但是我們查詢條件中如果只有"model = 'Boeing 777-300"的時候,也是從根節點開始掃描,但是不知道需要下降到下一層的那個節點,所以下面的節點都需要掃描。
創建以下索引
demo=# create index on aircrafts(
model,
(case when range < 4000 then 1 when range < 10000 then 2 else 3 end));
通過條件"model = ‘Boeing 777-300’"查詢將會使用該索引,"class = 3"將不會使用,以上描述的就是前導列可以使用索引,沒有前導列不能使用索引。
NULLs處理
B-tree索引支持IS NULL和IS NOT NULL,如下查詢
demo=# create index on flights(actual_arrival);
demo=# explain(costs off) select * from flights where actual_arrival is null;
QUERY PLAN
-------------------------------------------------------
Bitmap Heap Scan on flights
Recheck Cond: (actual_arrival IS NULL)
-> Bitmap Index Scan on flights_actual_arrival_idx
Index Cond: (actual_arrival IS NULL)
(4 rows)
NULL位於索引的某一端,具體取決於創建索引的方式(NULLS FIRST或NULLS LAST)。

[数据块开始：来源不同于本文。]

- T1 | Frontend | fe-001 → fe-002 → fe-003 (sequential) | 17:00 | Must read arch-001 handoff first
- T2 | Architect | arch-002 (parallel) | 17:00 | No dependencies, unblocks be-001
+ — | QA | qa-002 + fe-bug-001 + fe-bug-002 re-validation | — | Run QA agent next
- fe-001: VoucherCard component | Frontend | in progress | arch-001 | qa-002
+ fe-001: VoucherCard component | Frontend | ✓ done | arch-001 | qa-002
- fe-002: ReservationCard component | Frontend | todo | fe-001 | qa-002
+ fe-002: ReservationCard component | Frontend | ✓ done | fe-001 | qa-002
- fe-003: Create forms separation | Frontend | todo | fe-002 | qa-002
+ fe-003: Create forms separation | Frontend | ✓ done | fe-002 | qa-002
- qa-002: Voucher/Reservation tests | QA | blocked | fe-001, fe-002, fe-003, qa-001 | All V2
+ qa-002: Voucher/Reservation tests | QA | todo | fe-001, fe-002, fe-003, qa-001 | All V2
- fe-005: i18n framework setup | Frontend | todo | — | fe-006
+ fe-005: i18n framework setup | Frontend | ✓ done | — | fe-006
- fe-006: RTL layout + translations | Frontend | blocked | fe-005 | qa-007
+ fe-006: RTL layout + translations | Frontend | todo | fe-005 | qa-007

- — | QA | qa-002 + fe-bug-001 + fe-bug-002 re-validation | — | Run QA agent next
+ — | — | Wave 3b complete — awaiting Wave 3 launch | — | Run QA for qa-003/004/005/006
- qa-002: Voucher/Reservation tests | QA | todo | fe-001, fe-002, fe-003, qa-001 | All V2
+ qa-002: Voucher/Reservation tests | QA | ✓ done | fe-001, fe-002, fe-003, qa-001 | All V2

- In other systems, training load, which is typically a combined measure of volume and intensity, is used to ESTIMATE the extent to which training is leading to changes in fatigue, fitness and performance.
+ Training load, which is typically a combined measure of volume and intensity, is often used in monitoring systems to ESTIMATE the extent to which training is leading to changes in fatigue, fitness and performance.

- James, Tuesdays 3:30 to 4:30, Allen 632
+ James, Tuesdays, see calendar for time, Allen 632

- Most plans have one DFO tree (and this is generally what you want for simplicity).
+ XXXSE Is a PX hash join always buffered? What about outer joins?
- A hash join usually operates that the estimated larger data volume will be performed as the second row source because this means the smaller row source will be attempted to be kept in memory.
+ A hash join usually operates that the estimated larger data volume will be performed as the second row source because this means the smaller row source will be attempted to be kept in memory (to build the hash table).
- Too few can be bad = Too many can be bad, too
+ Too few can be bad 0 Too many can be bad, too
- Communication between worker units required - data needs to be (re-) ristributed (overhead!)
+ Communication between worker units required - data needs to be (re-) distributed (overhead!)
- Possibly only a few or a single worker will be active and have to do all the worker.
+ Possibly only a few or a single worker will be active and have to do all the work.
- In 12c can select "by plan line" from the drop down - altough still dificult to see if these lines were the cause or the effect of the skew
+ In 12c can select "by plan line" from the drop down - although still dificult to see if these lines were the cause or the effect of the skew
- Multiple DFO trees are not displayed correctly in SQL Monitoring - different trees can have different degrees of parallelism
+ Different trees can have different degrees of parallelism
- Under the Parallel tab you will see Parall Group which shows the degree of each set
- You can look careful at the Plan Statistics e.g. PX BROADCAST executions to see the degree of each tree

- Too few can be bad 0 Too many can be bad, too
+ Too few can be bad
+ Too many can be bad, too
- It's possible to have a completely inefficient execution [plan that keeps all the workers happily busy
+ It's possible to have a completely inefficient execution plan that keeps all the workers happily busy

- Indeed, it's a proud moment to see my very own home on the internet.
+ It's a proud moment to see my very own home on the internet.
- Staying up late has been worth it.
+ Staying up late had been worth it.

如果SELECT命令在其ORDER BY子句中指定的NULL順序與爲構建索引指定的順序相同(NULLS FIRST或NULLS LAST),則可以使用索引。
demo=# explain(costs off)
select * from flights order by actual_arrival NULLS LAST;
QUERY PLAN
--------------------------------------------------------
Index Scan using flights_actual_arrival_idx on flights
(1 row)
如果順序不同,則無法使用索引
demo=# explain(costs off)
select * from flights order by actual_arrival NULLS FIRST;
QUERY PLAN
----------------------------------------
Sort
Sort Key: actual_arrival NULLS FIRST
-> Seq Scan on flights
(3 rows)
要想使用,則必須創建順序一致的索引
demo=# create index flights_nulls_first_idx on flights(actual_arrival NULLS FIRST);
demo=# explain(costs off)
select * from flights order by actual_arrival NULLS FIRST;
QUERY PLAN
-----------------------------------------------------
Index Scan using flights_nulls_first_idx on flights
(1 row)
原因是因爲null和任何值比較,都是未定義的
demo=# \pset null NULL
demo=# select null < 42;
?column?
----------
NULL
(1 row)
B-tree的一些屬性如下:
amname | name | pg_indexam_has_property
--------+---------------+-------------------------
btree | can_order | t
btree | can_unique | t
btree | can_multi_col | t
btree | can_exclude | t
name | pg_index_has_property
---------------+-----------------------
clusterable | t
index_scan | t
bitmap_scan | t
backward_scan | t
name | pg_index_column_has_property
--------------------+------------------------------
asc | t
desc | f
nulls_first | f
nulls_last | t
orderable | t
distance_orderable | f
returnable | t
search_array | t
search_nulls | t
索引列之外的行可以使用index only scan
如下表結構,book_ref是主鍵也是外鍵
demo=# \d bookings
Table "bookings.bookings"
Column | Type | Modifiers
--------------+--------------------------+-----------
book_ref | character(6) | not null
book_date | timestamp with time zone | not null
total_amount | numeric(10,2) | not null
Indexes:
"bookings_pkey" PRIMARY KEY, btree (book_ref)
Referenced by:
TABLE "tickets" CONSTRAINT "tickets_book_ref_fkey" FOREIGN KEY (book_ref) REFERENCES bookings(book_ref)
創建一個include book_date的索引
demo=# create unique index bookings_pkey2 on bookings(book_ref) INCLUDE (book_date);
替換原來的索引
demo=# begin;
demo=# alter table bookings drop constraint bookings_pkey cascade;
demo=# alter table bookings add primary key using index bookings_pkey2;
demo=# alter table tickets add foreign key (book_ref) references bookings (book_ref);
demo=# commit;
demo=# \d bookings
Table "bookings.bookings"
Column | Type | Modifiers
--------------+--------------------------+-----------
book_ref | character(6) | not null
book_date | timestamp with time zone | not null
total_amount | numeric(10,2) | not null
Indexes:
"bookings_pkey2" PRIMARY KEY, btree (book_ref) INCLUDE (book_date)
Referenced by:
TABLE "tickets" CONSTRAINT "tickets_book_ref_fkey" FOREIGN KEY (book_ref) REFERENCES bookings(book_ref)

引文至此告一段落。